# [What is required]
Go through the entries below and print, exactly, the lines starting at the one with "release it; or" and ending at the one with "- (1) In estimating", keeping both ends and no others.

Itemized modification records
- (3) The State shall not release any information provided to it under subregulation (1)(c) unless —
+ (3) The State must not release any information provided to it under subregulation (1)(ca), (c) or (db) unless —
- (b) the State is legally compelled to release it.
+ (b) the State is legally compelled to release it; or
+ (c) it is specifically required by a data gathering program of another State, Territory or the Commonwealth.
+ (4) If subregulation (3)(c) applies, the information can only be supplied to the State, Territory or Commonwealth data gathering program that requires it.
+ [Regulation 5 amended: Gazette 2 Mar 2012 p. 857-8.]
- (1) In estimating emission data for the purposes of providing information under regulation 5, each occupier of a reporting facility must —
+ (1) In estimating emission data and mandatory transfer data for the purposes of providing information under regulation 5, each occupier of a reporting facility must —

# [Response box]
+ (b) the State is legally compelled to release it; or
+ (c) it is specifically required by a data gathering program of another State, Territory or the Commonwealth.
+ (4) If subregulation (3)(c) applies, the information can only be supplied to the State, Territory or Commonwealth data gathering program that requires it.
+ [Regulation 5 amended: Gazette 2 Mar 2012 p. 857-8.]
- (1) In estimating emission data for the purposes of providing information under regulation 5, each occupier of a reporting facility must —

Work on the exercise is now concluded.